Rotina de mortes, que força meninos e meninas passarem próximos a cadáveres, pode prejudicar formação de filhos de moradores
Desolador. De olhos vendados, crianças atravessam viela onde havia corpo ensanguentado - José Lucena / Estadão
Um gesto de amor pelos filhos. Assim a psicanalista da
Sociedade Brasileira de Psicanálise do Rio de Janeiro (SBPRJ)Marcia
Ganime, especialista em psicoterapia da infância pelo Instituto de
Psiquiatria da UFRJ, definiu a atitude da mãe das crianças, flagradas em
foto publicada nesta terça-feira na primeira página do GLOBO, que
resolveu cobrir os olhos dos filhos com peças de roupas para evitar que
eles vissem, na manhã de anteontem, um corpo crivado de balas e coberto
de sangue nas vielas da Rocinha, a caminho da escola.
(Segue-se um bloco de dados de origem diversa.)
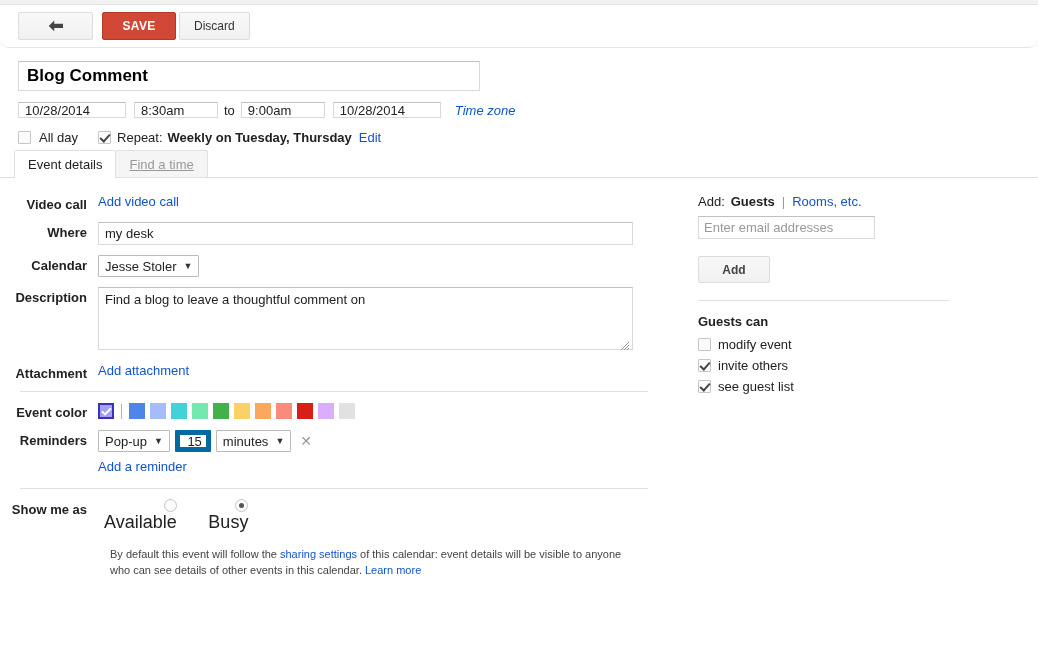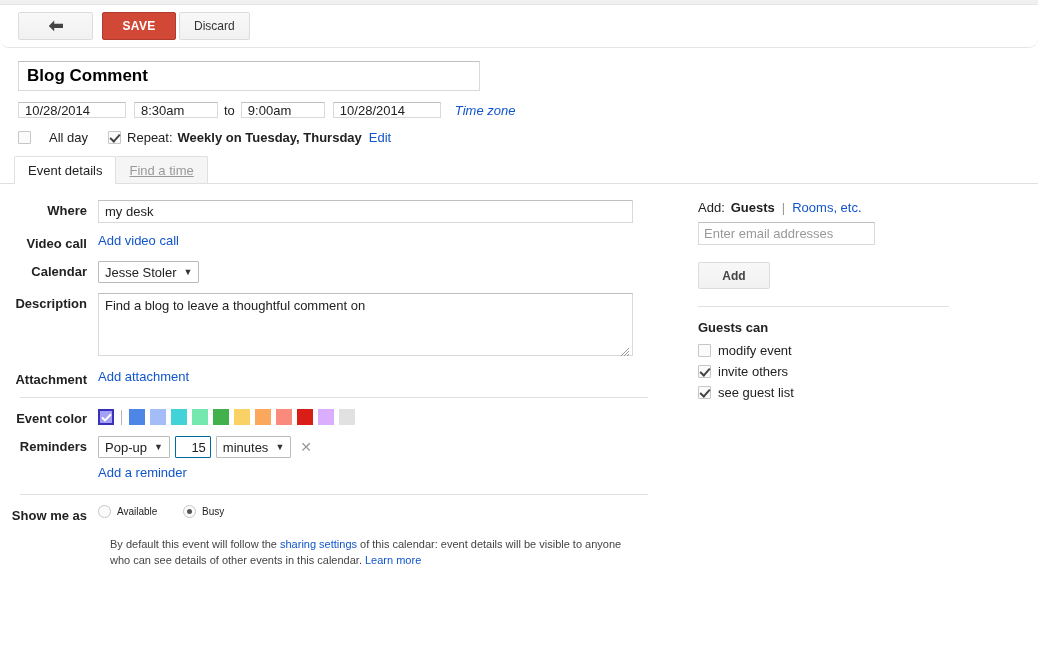--- a/index.html
+++ b/index.html
@@ -132,28 +132,28 @@
     content: "";
     position: absolute;
     left: 3px;
     top: 0px;
     width: 4px;
     height: 8px;
     border: solid #444444;
     border-width: 0 2px 2px 0;
     transform: rotate(42deg);
   }
-  .allday-row .lbl { margin-left: 18px; }
+  .allday-row .lbl { margin-left: 8px; }
   .repeat-box { margin-left: 20px; display: flex; align-items: center; }
   .repeat-box .lbl { margin-left: 6px; }
   .repeat-val { font-weight: bold; margin-left: 5px; }
   .repeat-edit { margin-left: 7px; }
   
   .tabs {
-    margin-top: 10px;
+    margin-top: 4px;
     padding-left: 14px;
     display: flex;
     align-items: flex-end;
     height: 28px;
     border-bottom: 1px solid #e0e0e0;
     position: relative;
   }
   .tab {
     height: 27px;
     box-sizing: border-box;
@@ -286,21 +286,21 @@
     background: #b5b5b5;
     margin: 0 7px 0 1px;
     flex: none;
   }
   
   .rem-row { display: flex; align-items: center; }
   .num-input {
     width: 36px;
     height: 22px;
     box-sizing: border-box;
-    border: 1px solid #0369a1;
+    border: 5px solid #0369a1;
     font-size: 13px;
     font-family: "Liberation Sans", sans-serif;
     text-align: right;
     padding: 0 4px;
     margin: 0 5px;
     outline: none;
     color: #222;
     border-radius: 1px;
   }
   .x-icon {
@@ -329,24 +329,25 @@
     position: absolute;
     left: 3px;
     top: 3px;
     width: 5px;
     height: 5px;
     border-radius: 50%;
     background: #555555;
   }
   .ropt {
     display: inline-flex;
-    align-items: center;
+    align-items: flex-end;
     margin-right: 22px;
-    font-size: 10px;
-    cursor: pointer;
+    font-size: 18px;
+    cursor: pointer;
+    flex-direction: column;
   }
   .ropt .rl { margin-left: 6px; }
   .note {
     margin: 14px 0 0 110px;
     width: 530px;
     font-size: 11px;
     color: #444444;
     line-height: 1.45;
   }
   
@@ -446,30 +447,30 @@
   <div class="tab inactive">
     <span>Find a time</span>
   </div>
 </div>
 
 <div class="content">
 
   <div class="left-col">
 
     <div class="frow">
+      <div class="flabel">Video call</div>
+      <div class="fctl">
+        <a class="blue">Add video call</a>
+      </div>
+    </div>
+
+    <div class="frow">
       <div class="flabel">Where</div>
       <div class="fctl">
         <input class="where-input" value="my desk" style="">
-      </div>
-    </div>
-
-    <div class="frow">
-      <div class="flabel">Video call</div>
-      <div class="fctl">
-        <a class="blue">Add video call</a>
       </div>
     </div>
 
     <div class="frow">
       <div class="flabel">Calendar</div>
       <div class="fctl">
         <span class="sel">
           <span>Jesse Stoler</span>
           <span class="caret">▼</span>
         </span>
A cena expõe a
violência que já faz parte da história de vida de milhares de crianças
da favela.
LEIA TAMBÉM: Rocinha tem nove escolas fechadas e mais de 2,7 mil sem aulas.
— Não se pode esconder a realidade das crianças, mas elas
não precisam ficar expostas à violência de forma tão agressiva.
Processar a violência para uma criança é mais difícil porque ela está em
formação — analisou Marcia, acrescentando que crianças submetidas a
situações violentas tendem a ser mais assustadas, agressivas, a ter
distúrbios alimentares e dificuldade para dormir.
Localizada nesta terça-feira, a mãe das crianças, de 50
anos, não quis comentar o caso. Um vizinho contou que ela vive da venda
de colares e pulseiras artesanais para turistas que visitam a favela.
Com o dinheiro, ela não só sustenta os quatro filhos, mas também cuida
de três netos. Para não faltar nada à família, ela também recolhe
latinhas de alumínio para reciclagem.
A foto que retrata como a guerra na Rocinha impacta as
crianças da comunidade foi feita pelo repórter fotográfico José Lucena,
da agência Fotoarena. A rotina de tiroteios virou uma preocupação para
os pais das crianças. Leonora, de 12 anos, aluna do 4º ano na Escola
Municipal Francisco de Paula Brito, diz que sente muito medo quando os
confrontos começam. Ela diz que se esconde dentro de casa, na localidade
conhecida como Dionéia.
— Fico muito triste. Atrapalha meus estudos. Nessas horas,
fico torcendo para que os tiros acabem logo — disse a menina, que ontem
ia para o trabalho com o pai.
A neuropsicóloga do Solace Institute Paula Emerick observa
que “uma criança em contato com situações de violência intensa pode ter
mais propensão ao consumo de drogas”:
— A gente sabe que a droga tem um efeito anestésico, de tirar a pessoa da realidade.
Larissa, de 11 anos, que mora com cinco irmãos, conta como lida com a violência:
— Quando começa a confusão, pego minhas bonecas e fico
brincando. Isso me distrai. Eu não sei por que os tiros começam e nem
por que terminam — contou ela que estuda na Escola Municipal
Shakespeare, próximo ao Hospital da Lagoa.
Michele, de 14 anos, é nova na Rocinha. Chegou há cerca de
um mês de Fortaleza e estuda numa escola da Gávea. Ontem, ela, assim
como 2.769 estudantes de nove unidades da favela e do entorno, não
tiveram aulas. Michele lamentou a perda de um dia de estudo:
— Moro com uma tia e um irmão. Quando ela sai para
trabalhar, ficamos sozinhos. Aprendemos que não devemos ficar perto de
janelas durante tiroteios. Sinceramente, não sei o que fazer. Vim para
estudar, mas as aulas estão sempre suspensas. Eu e meu irmão ainda
estamos aprendendo a viver na Rocinha.